▸ What you are asked to do
In the entries that follow, the lines from the line containing "html: <div>by 19/01/24</div>" up to and including the line containing "text: PROJECT ->" must be copied exactly, with pictures omitted.

▸ Available data
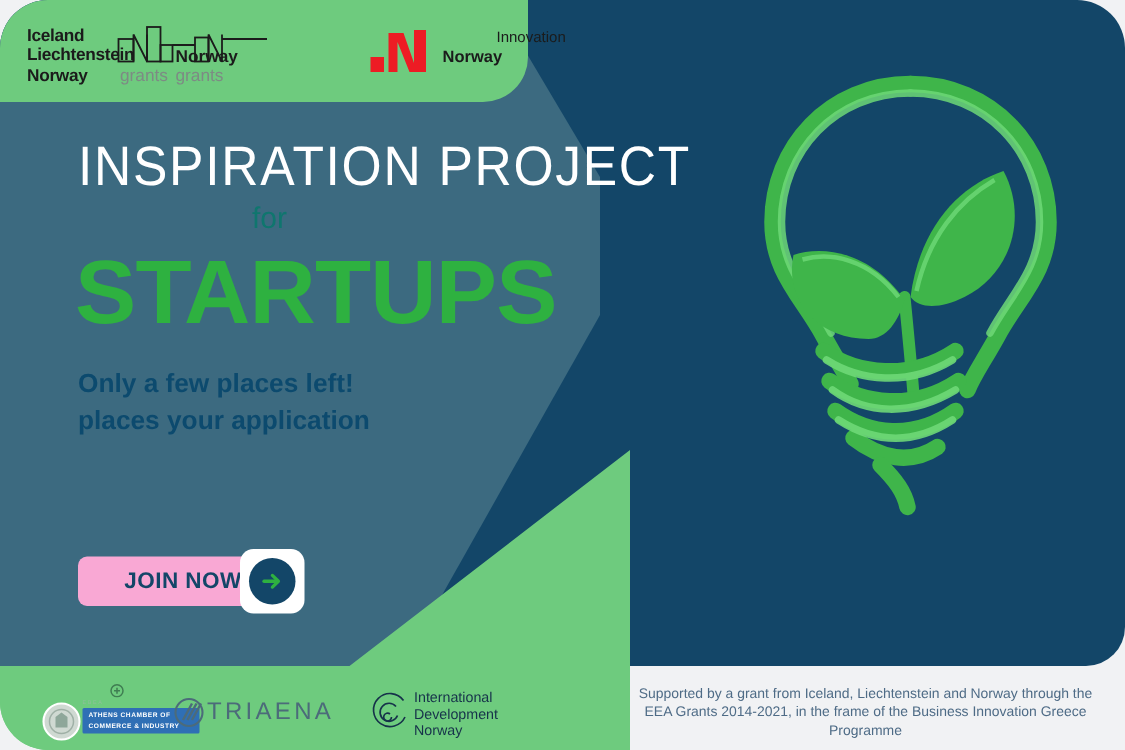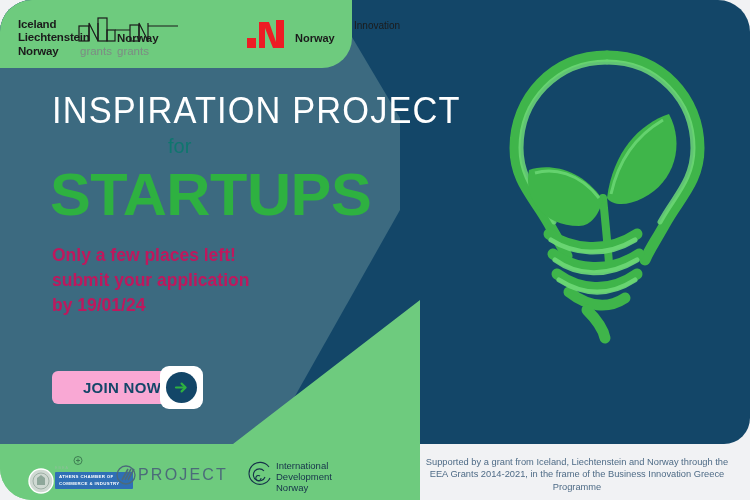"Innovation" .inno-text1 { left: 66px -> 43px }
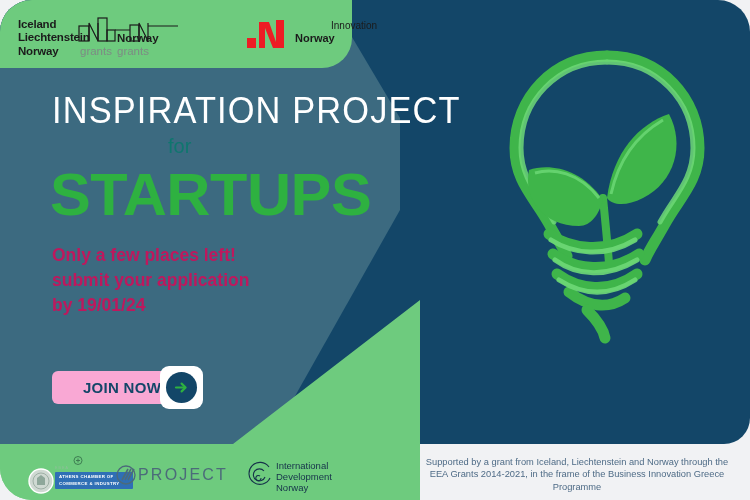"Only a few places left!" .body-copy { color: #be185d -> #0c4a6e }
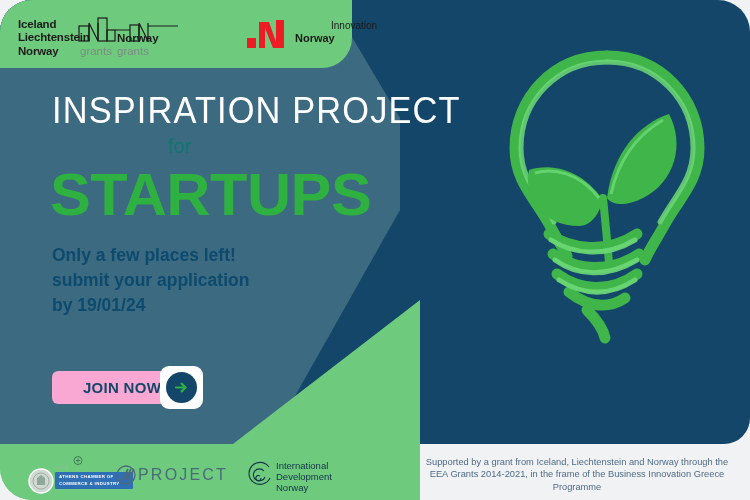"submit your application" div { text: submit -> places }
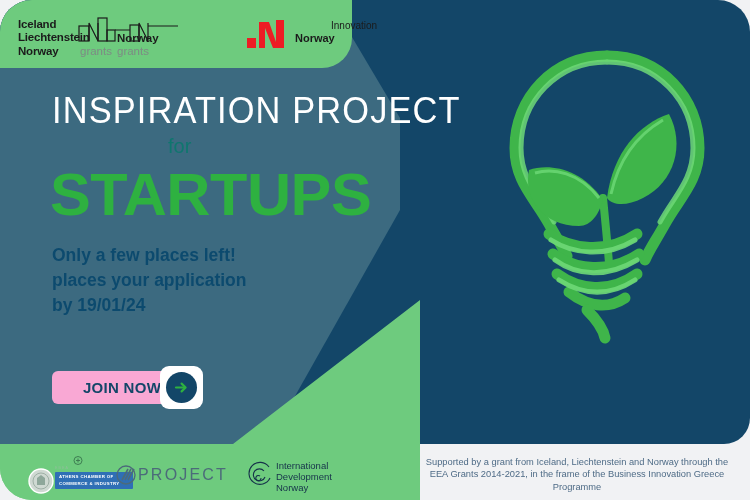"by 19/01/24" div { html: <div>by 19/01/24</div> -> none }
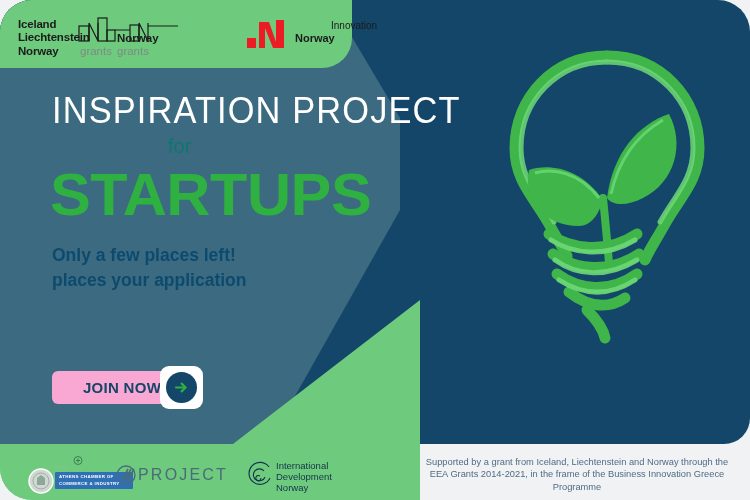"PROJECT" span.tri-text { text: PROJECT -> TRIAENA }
* * *
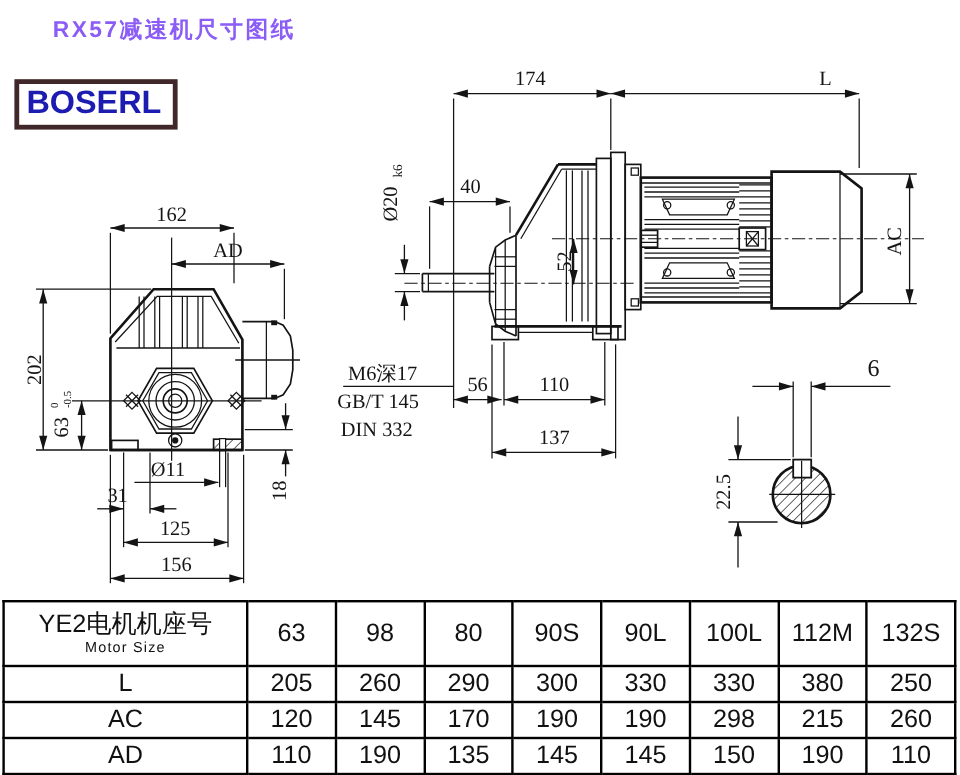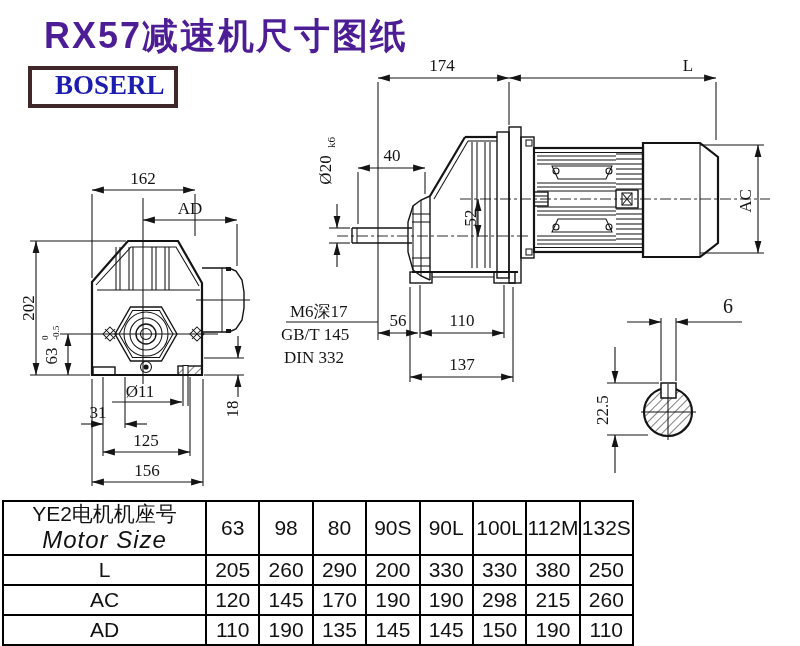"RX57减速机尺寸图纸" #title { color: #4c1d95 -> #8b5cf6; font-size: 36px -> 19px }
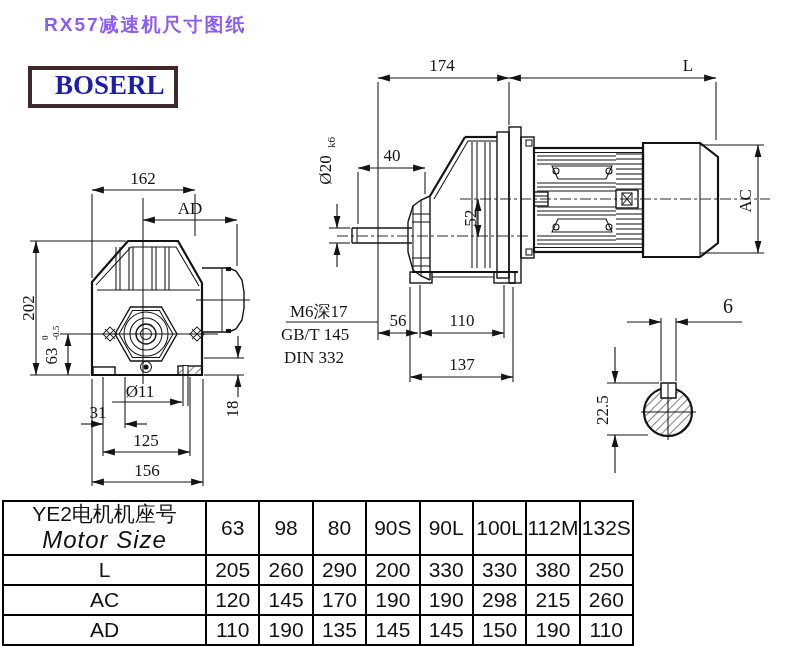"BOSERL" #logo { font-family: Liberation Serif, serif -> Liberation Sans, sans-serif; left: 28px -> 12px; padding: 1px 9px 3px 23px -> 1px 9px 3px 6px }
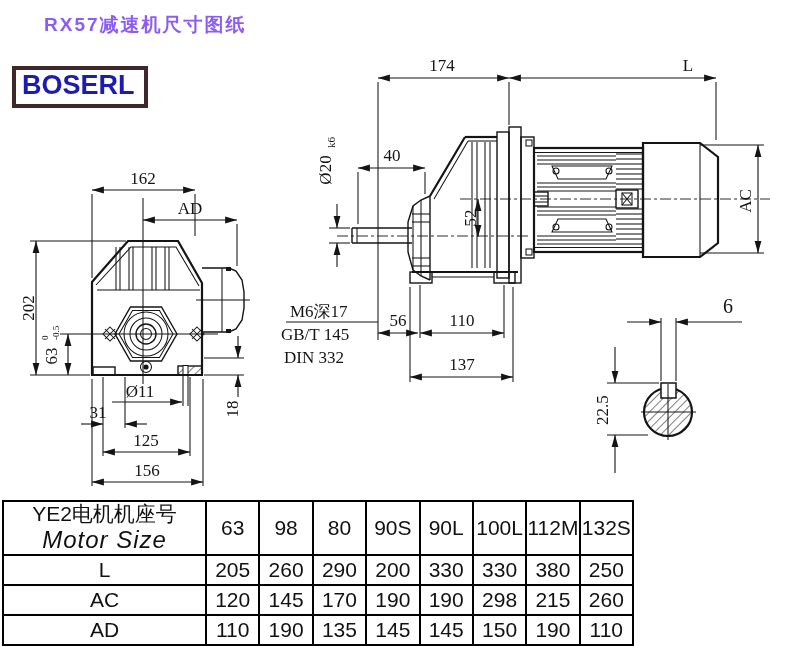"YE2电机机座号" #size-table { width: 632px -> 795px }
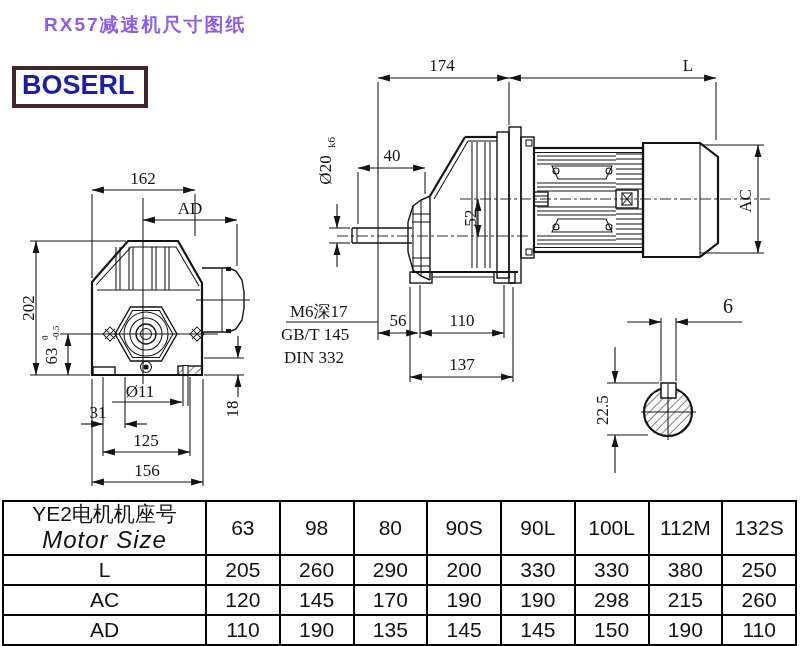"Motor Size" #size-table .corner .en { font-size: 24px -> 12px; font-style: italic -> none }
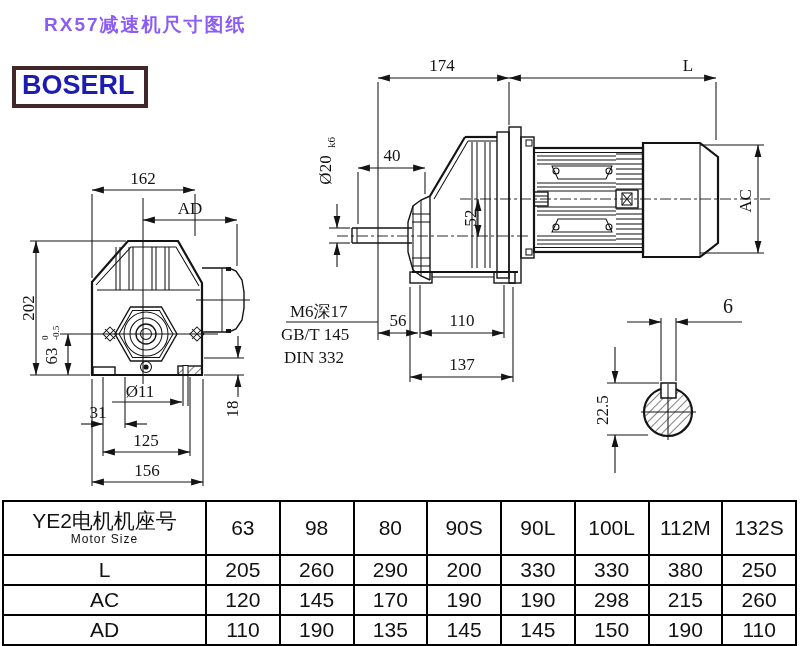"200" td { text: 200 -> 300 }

▸ Task response
"by 19/01/24" div { html: <div>by 19/01/24</div> -> none }
"PROJECT" span.tri-text { text: PROJECT -> TRIAENA }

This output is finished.